Trabalhei 8 anos no Governo Federal
(de 2003 a 2010)
em vários ministérios
Sem dúvida, uma experiência riquíssima
sobretudo para quebrar preconceitos que carregamos conosco:
– de que o Estado não funciona
– de que só há gente encostada por lá
Parêntesis rápido
não sou filiado a partido político
Estive nestes 8 anos com contratos
de consultoria por produto
via organismos internacionais
Aliás, prática muito comum na Esplanada
(há um maravilhoso mundo dos ‘Prodocs’)
Lamento informar aos corneteiros de plantão
Mas há muita gente engajada dentro do Estado
E sim
Ele é bem burocrático
Quando trabalhei no Ministério do Meio Ambiente (MMA)
Marina Silva era a ministra
Ali já se manifestava certa influência religiosa em sua gestão
e sua falta de pulso para se posicionar frente a questões do dia a dia
Em termos de integridade, impecável
Foi um período interessante para o MMA
Com avanços diversos
Criação do Serviço Florestal e ICMBio
ambas medidas, bastante criticadas na época
(e vivendo tempos deploráveis hoje em dia)

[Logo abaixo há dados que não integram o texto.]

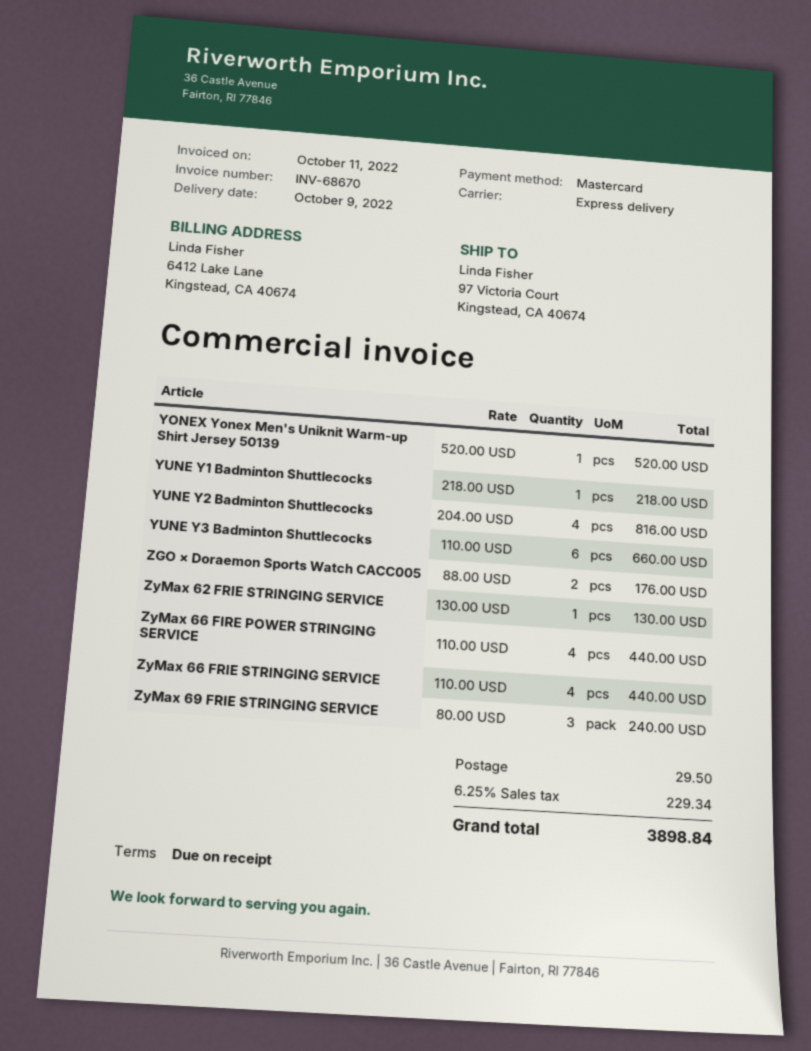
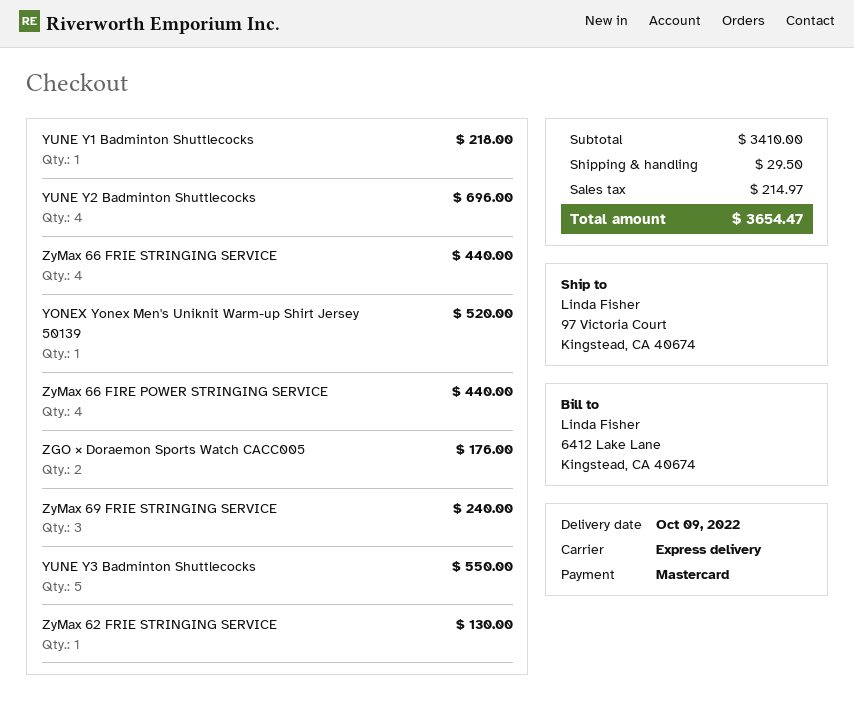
YUNE Y2 Badminton Shuttlecocks: 4 for 816.00 -> 4 for 696.00
YUNE Y3 Badminton Shuttlecocks: 6 for 660.00 -> 5 for 550.00
tax: 229.34 -> 214.97
total: 3898.84 -> 3654.47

Me lembro quando o Carlos Minc assumiu o MMA
(em 2008)
Entregamos uma carta pra ele
pra não desmontar parte das políticas que tínhamos construído
Ele confirmou que não desmontaria
E pouco tempo depois desmontou (quase)tudo
Mesmo partido, mesmo governo e mesma descontinuidade
tão comum no mundo das políticas públicas
Trabalhei também no MEC
logo após o Cristóvam Buarque ter sido demitido por telefone
desde então, saiu magoado e passou a detonar seu ex-partido
Mas cá entre nós, foi um ministro que não deixou saudades
Hoje perambula por Brasília cabisbaixo
por ser uma ‘carta fora do baralho’
mesmo na política local
Lá no MEC
descobri o que era um ministério grande
em termos de orçamento e força política
Enquanto o MMA era ‘peixe pequeno’
O MEC era gigante
(e paquidérmico, lento e travado)
Passei por vários outros órgãos federais
(Secretaria de juventude (SG/PR), IPEA, Ministério da Justiça)
E aprendi que o governo não fala a mesma língua
com forças remando para diferentes posições
num mesmo Governo
e até mesmo, num mesmo Ministério
Compreendi na prática o sentido do tal ‘pacto federativo’

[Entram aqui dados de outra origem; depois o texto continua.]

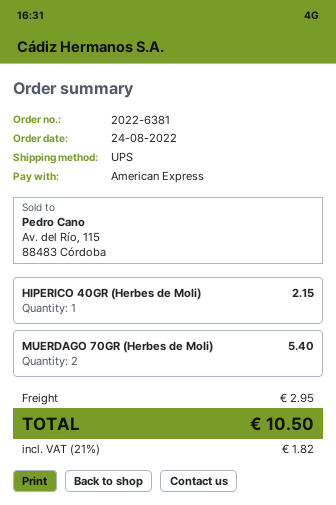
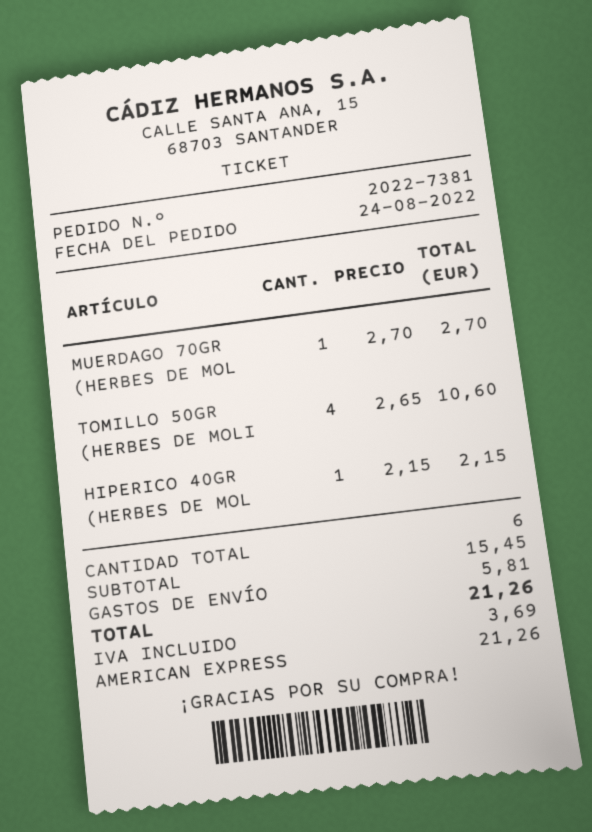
order number: 2022-6381 -> 2022-7381
MUERDAGO 70GR (Herbes de Moli): 2 for 5.40 -> 1 for 2.70
TOMILLO 50GR (HERBES DE MOLI: none -> 4 for 10.60
shipping: 2.95 -> 5.81
tax: 1.82 -> 3.69
total: 10.50 -> 21.26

e o quanto ele complicava a nossa a vida
na implantação de Programas e Políticas Públicas
UFs da ‘oposição’ política seguravam a implantação
de vários Programas federais relevantes
como parte da disputa partidária
Aprendi sobre o papel dos Conselhos de políticas públicas
(estes mesmos extintos na canetada)
e sobre os limites dos processos participativos
no esteio da crise do modelo de democracia representativa
(mas ainda sim, menos pior que a onda autoritária atual)

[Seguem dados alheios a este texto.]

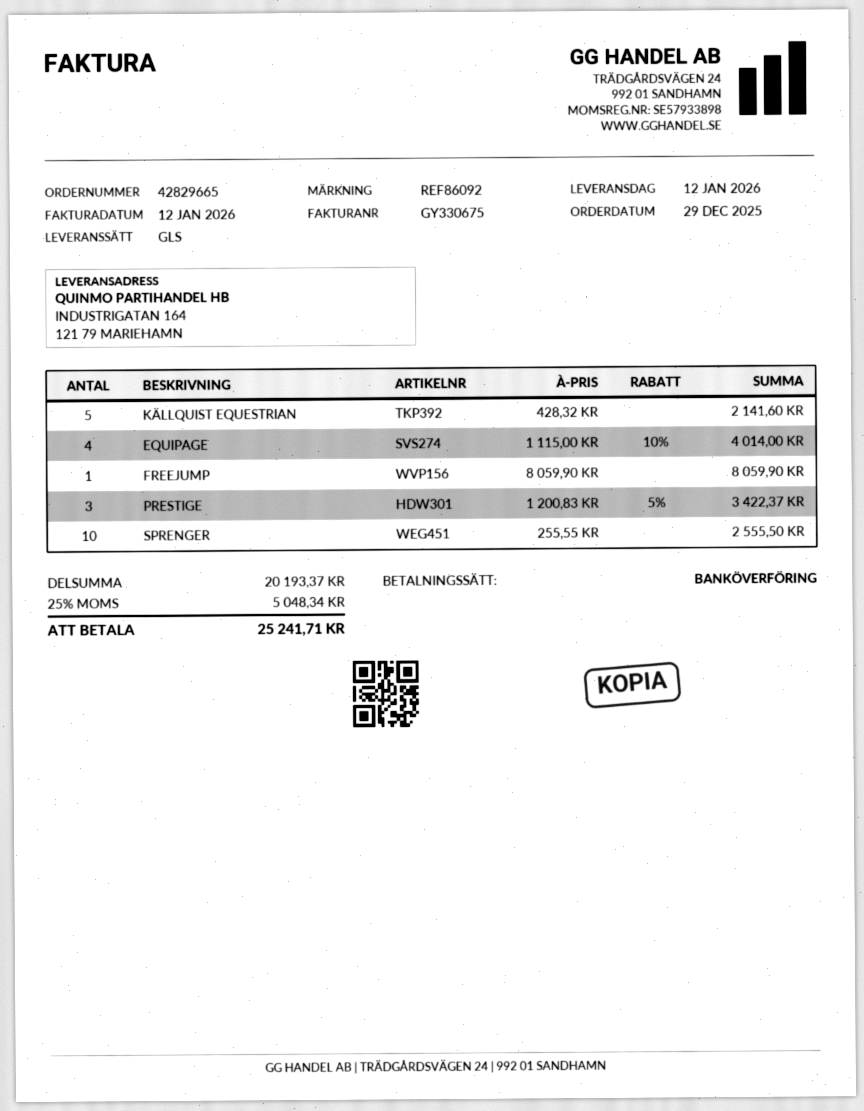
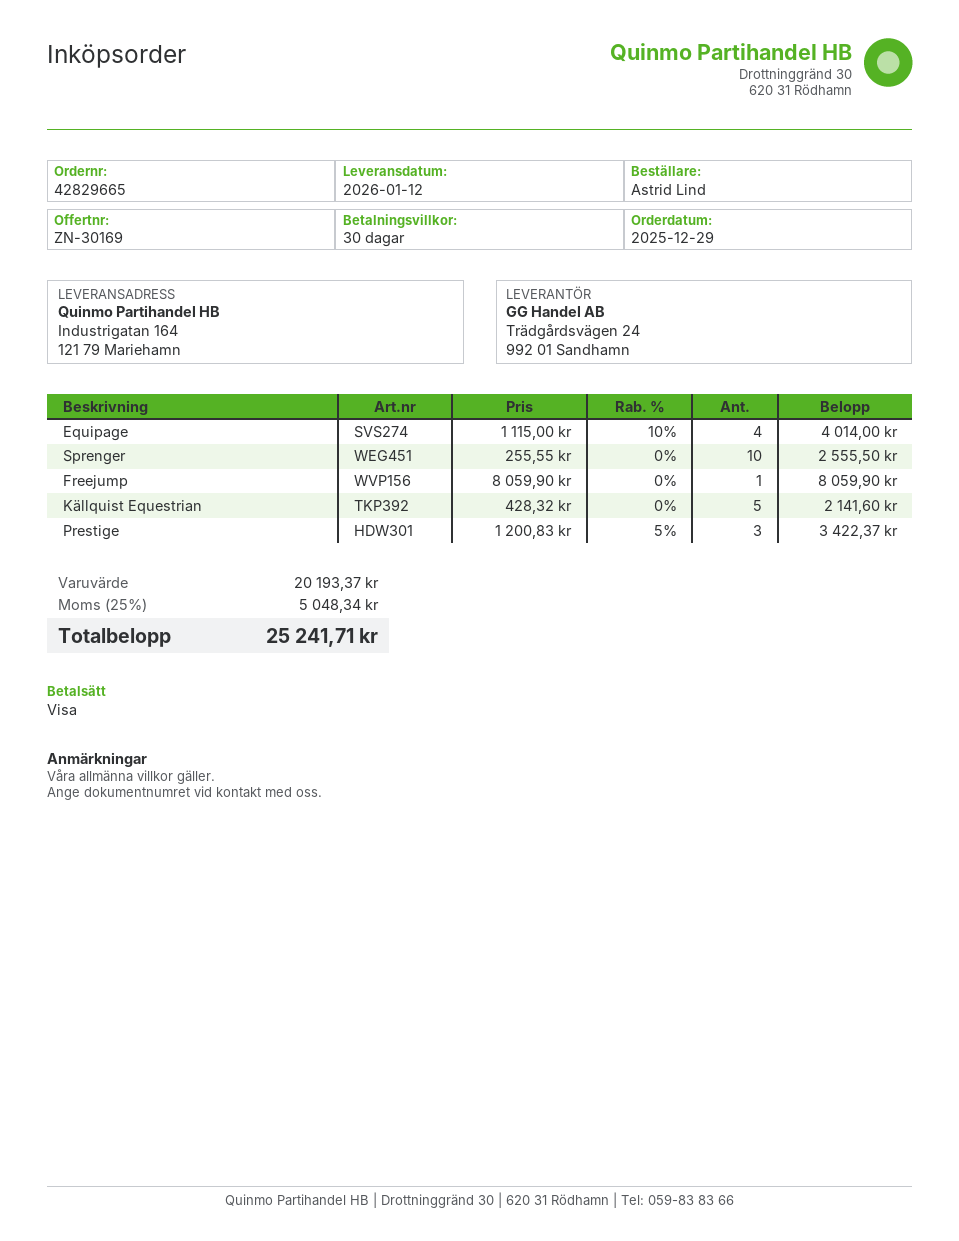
payment method: bank transfer -> Visa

Dos vários processos de Conferências Nacionais
em que estive envolvido
inovações foram criadas que até ontem seguiam por aí
Percebi a força do corporativismo
dentro e fora do Governo
Categorias profissionais, grupos de servidores
atuando em prol de seus próprios interesses
Entendi que servidores públicos e técnicos
são profissionais que
faça chuva ou sol
entre e sai governos e partidos políticos
seguirão lá fazendo a máquina
andar ou parar
Alguns cruzam a fronteira
e vestem ‘camisas’ partidárias
Outros vão para a geladeira
quando outras correntes ideológicas assumem o poder
Voltaria a atuar no governo?
Sinto saudades?
Acho pouco provável voltar
Pois o mundo ‘privado sem fins lucrativos’
é infinitamente mais ágil
Mas, convenhamos
buscamos incansavelmente
a tão falada ‘escala’ em nossos projetos
quesito este ‘prato cheio’ no Governo Federal
Só pra ilustrar com um dado
O Brasil tem mais de 100 milhões de pessoas
Sem acesso a rede de esgoto
(fonte: http://www.tratabrasil.org.br/images/estudos/itb/ranking-2018/press-release.pdf)
Imagina que baita aprendizado o ciclo de uma política pública
para enfrentar esse desafio!
Tenho visto uma tendência de institutos e fundações
de se aproximarem de governos para apoiar políticas públicas
Sem dúvida, uma ótima possibilidade
Apoiar startups e negócios de impacto a ‘plugarem’ suas soluções
junto ao Estado
Sim, é preciso assumir riscos para isso ser mais real
Sim, há travas burocráticas (várias!) neste caminho
Sim, dá pra fazer e já há gente fazendo
(de forma legal, sempre é bom frisar)
Enquanto colegas de institutos e fundações
experimentam essas parcerias em âmbito municipal
Adoraria ver isso acontecer em âmbito federal
Mas tal como no futebol
Brasília também joga na segunda divisão
na agenda de institutos e fundações
Que pena!
Alguns têm feito advocacy junto ao legislativo federal
mas articulação com órgãos do executivo federal
ainda são tímidas
Um bom gestor público?
Aquele que:
– se posiciona e toma decisões
– assume riscos e faz a máquina andar
– consegue equilibrar perfil técnico e político
– tem uma equipe de confiança e competente
(mix entre servidores, consultores e cargos de confiança)
Ele existe?
Sim! Há muitos por aí
Muita gente comprometida
Mas vivemos tempos de
lamentável demonização da política
Pois como não há vácuo no poder
abre-se espaço para forças e interesses
de todos os tipos
entrarem em cena
(vide influência da bancada do BBB – boi, bíblia e bala
só pra citar um exemplo)
Viver a experiência da gestão pública
por dentro
É um aprendizado riquíssimo
para qualquer profissional
De fora
É fácil ficar criticando
a ineficiência e a burocracia
do setor público
Mas por dentro
a máquina de moer carne
gira em outra rotação
e de forma muito mais complexa
do que tendemos a imaginar
Quem já foi moído
Que atire a primeira pedra.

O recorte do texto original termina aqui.